Galapagos

Galapagos by Kurt Vonnegut

After I recently re-read Slaughter-House Five, I shared that I had read all of Vonnegut’s early fiction but that I had been disappointed in his later books and eventually stopped reading them. I think Breakfast of Champions, published in 1973, was the last I read. (Though I must have read it later. I was eleven in 1973). A friend recommended I read Galapagos, which came out in 1985. He said it was one of his favorites. I pretty much always take up book recommendations from friends. So I read it.

Galapagos takes place in 1986, one year in the future for Vonnegut as he writes the novel, but it takes place a million years in the past for Vonnegut’s narrator, who we learn by the end of the novel is the ghost of Leon Trout, the son of Kilgore Trout, the prolific but unsuccessful science fiction writer that hovers in the background of many of Vonnegut’s novels, including Slaughter-House Five.

The story, in 1986, is that a handful of people have arrived in the port of Guayaquil, Ecuador, preparing to embark on the boastfully marketed “Nature Cruise of the Century” bound for the Galapagos Islands. Unfortunately for the cruise, and for all of humanity, that particular day sees numerous simultaneous catastrophes that will destroy all human life on the planet except for a few of Vonnegut’s characters who survive, isolated on the fictional Galapagos island of Santa Rosalia where they become the Adam and Eves of a new human race. One million years later humanity still exists but transformed by their island environment and the process of natural selection, into fur-covered water creatures, with flippers and beaks, adapted for fishing, and, blessedly, with smaller brains.

All of Vonnegut’s hallmarks are here. Not only Kilgore Trout, but Vonnegut’s style of writing by arranging discrete paragraphs one after the other. Vonnegut, through his narrator, swings through his story intermixing dollops of plot with facts about the Galapagos islands, and Charles Darwin, and philosophical asides. The story is told linearly but the narrator, remembering the story from a million years later drops hints of information about future events in the lives of the characters before we get to them chronologically. The story, then, is delivered as a set of disconnected notes, which then get put together piece by piece as the reader reads through them.

Vonnegut’s dark humor is here, as is his sympathetic but ultimately pessimistic view of humanity. The big idea of Galapagos is that evolution has cursed the human species with brains far too big for any practical purpose, and so our brains constantly lead us astray into lying (to ourselves and others), assigning importance to fictions like money, and creating machines that accidentally or deliberately destroy other humans and other life-forms on the planet.

Of course we create wonderful things, too, like Beethoven’s Ninth Symphony (Vonnegut’s example) and Vonnegut’s own novels, which no flippered human a million years from now will be able to do, or have any interest in doing. But Vonnegut reminds us that very few humans ever achieve anything like that, and anyway those few creations of human genius are vastly outweighed by our folly.

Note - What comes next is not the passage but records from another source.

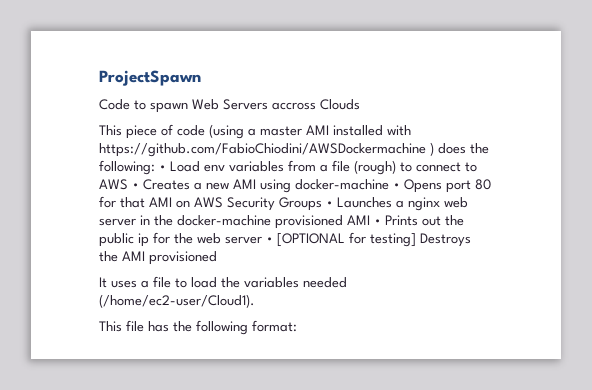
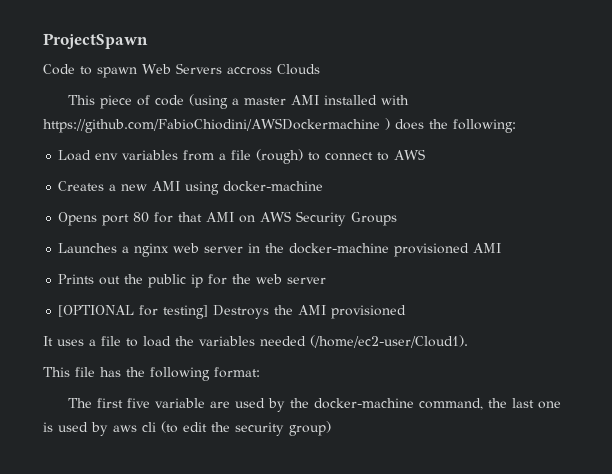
- This piece of code (using a master AMI installed with https://github.com/FabioChiodini/AWSDockermachine ) does the following: • Load env variables from a file (rough) to connect to AWS • Creates a new AMI using docker-machine • Opens port 80 for that AMI on AWS Security Groups • Launches a nginx web server in the docker-machine provisioned AMI • Prints out the public ip for the web server • [OPTIONAL for testing] Destroys the AMI provisioned
+ This piece of code (using a master AMI installed with https://github.com/FabioChiodini/AWSDockermachine ) does the following:
+ Load env variables from a file (rough) to connect to AWS
+ Creates a new AMI using docker-machine
+ Opens port 80 for that AMI on AWS Security Groups
+ Launches a nginx web server in the docker-machine provisioned AMI
+ Prints out the public ip for the web server
+ [OPTIONAL for testing] Destroys the AMI provisioned
+ The first five variable are used by the docker-machine command, the last one is used by aws cli (to edit the security group)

Are our big human brains an evolutionary mistake? Well, evolution has a means of correcting mistakes. Would the world be better if we hadn’t developed these brains? Well “better” isn’t a judgement evolution can make. Only a species with a big brain can do that.

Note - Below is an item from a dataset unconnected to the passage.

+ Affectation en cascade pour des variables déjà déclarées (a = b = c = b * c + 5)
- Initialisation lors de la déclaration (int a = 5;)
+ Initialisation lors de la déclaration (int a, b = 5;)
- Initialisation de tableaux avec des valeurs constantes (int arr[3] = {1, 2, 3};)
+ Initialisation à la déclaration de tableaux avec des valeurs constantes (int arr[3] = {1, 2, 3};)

I could give you a list of characters and the incidents that fill their time in Guayaquil (Book One of the novel) and then on Santa Rosalia (the much shorter Book Two) but they don’t really matter that much. The characters and plot are the thin medium for Vonnegut to present his ideas about the evolutionary dead-end of intelligence. And that’s OK. But it makes for a strange sort of novel.

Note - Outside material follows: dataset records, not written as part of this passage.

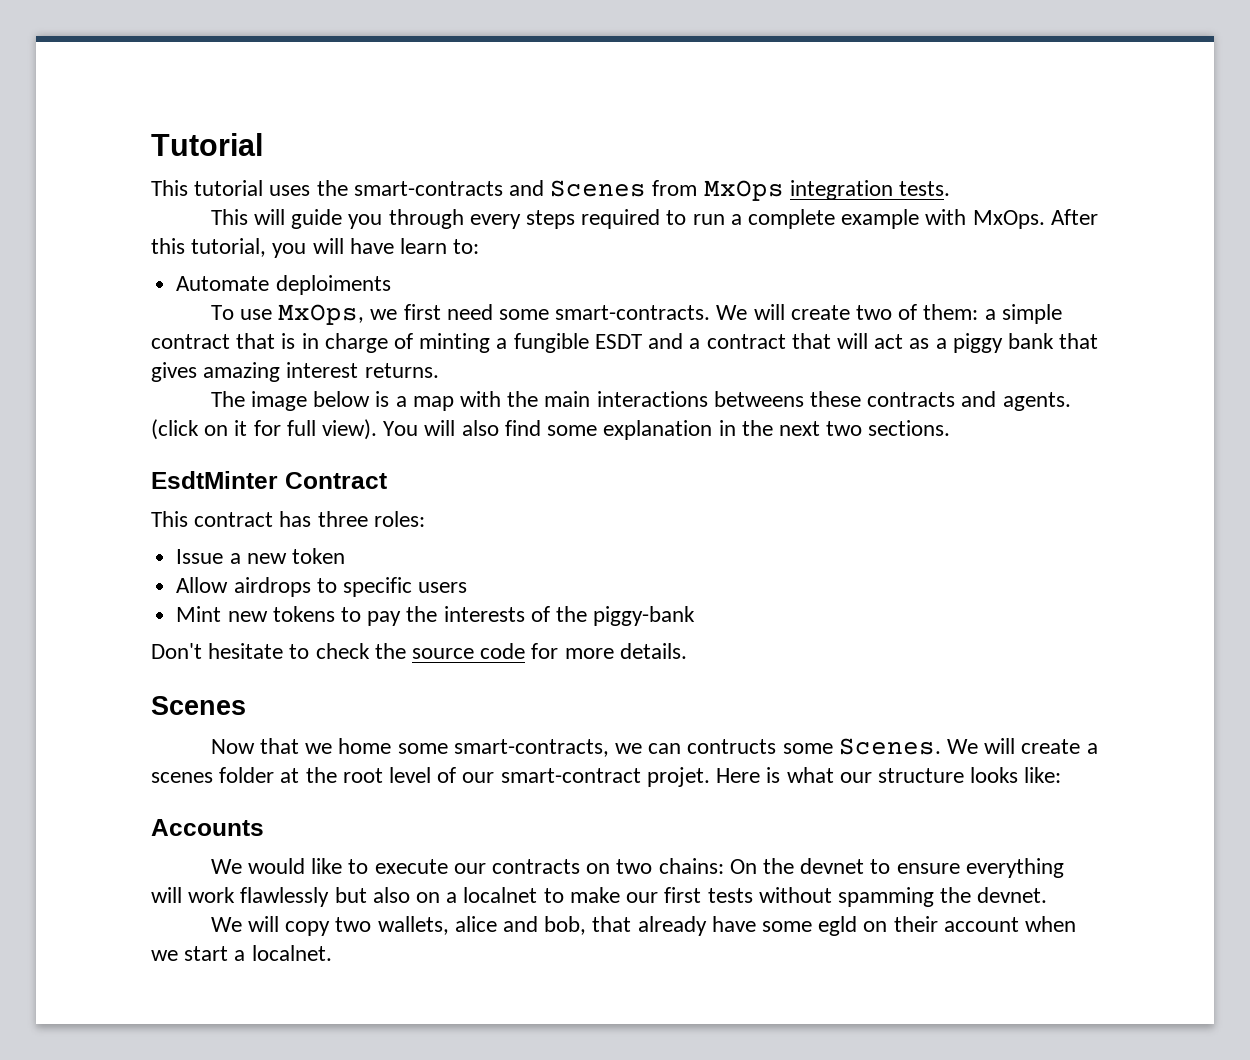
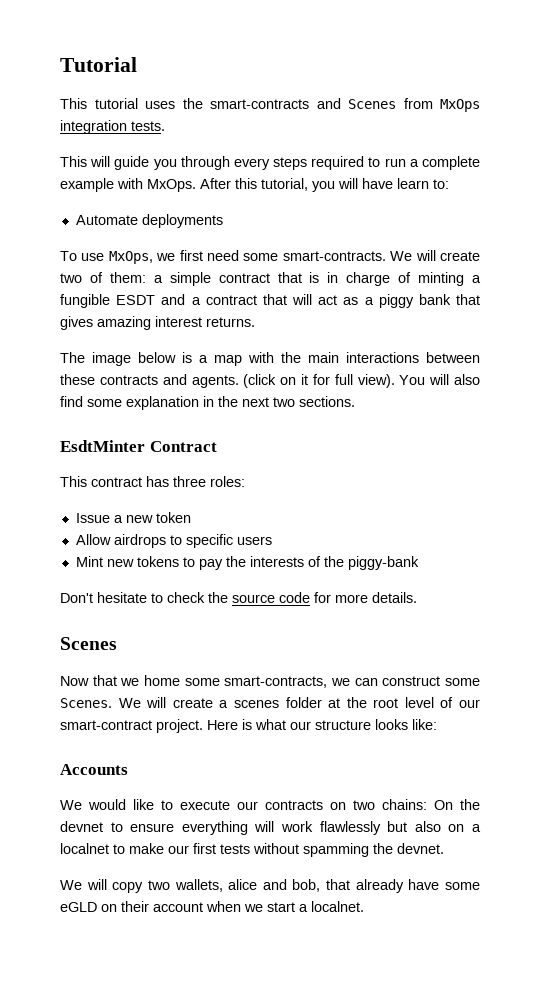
- Automate deploiments
+ Automate deployments
- The image below is a map with the main interactions betweens these contracts and agents.
+ The image below is a map with the main interactions between these contracts and agents.
- Now that we home some smart-contracts, we can contructs some Scenes.
+ Now that we home some smart-contracts, we can construct some Scenes.
- We will create a scenes folder at the root level of our smart-contract projet.
+ We will create a scenes folder at the root level of our smart-contract project.
- We will copy two wallets, alice and bob, that already have some egld on their account when we start a localnet.
+ We will copy two wallets, alice and bob, that already have some eGLD on their account when we start a localnet.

Although Vonnegut was completely wrong in predicting world-wide, species-ending, disaster in 1986, he was extraordinarily and amusingly prescient about one thing. One of the characters that gather in Guayaquil is a Japanese inventor named Zenji Hiroguchi. Hiroguchi has invented a pocket computer called Mandarax that has the ability, among other things, to translate human speech from one language to hundreds of others, to pull up quotes from historical figures based on any key word, to diagnose the thousand most common human diseases, and to teach subjects like Ikebana, the Japanese art of flower arranging, which Mandarax learned from Zenji’s wife. In the fictional world of Galapagos, in 1986, Mandarax is a prototype with only ten in existence, nine in Japan and one in Guayaquil with its inventor. In the fictional world of Galapagos, on May 9, 2016, Zenji’s Mandarax is thrown into the ocean where it’s swallowed by a shark. In real life, today, I have a Mandarax in my pocket, and you probably do, too.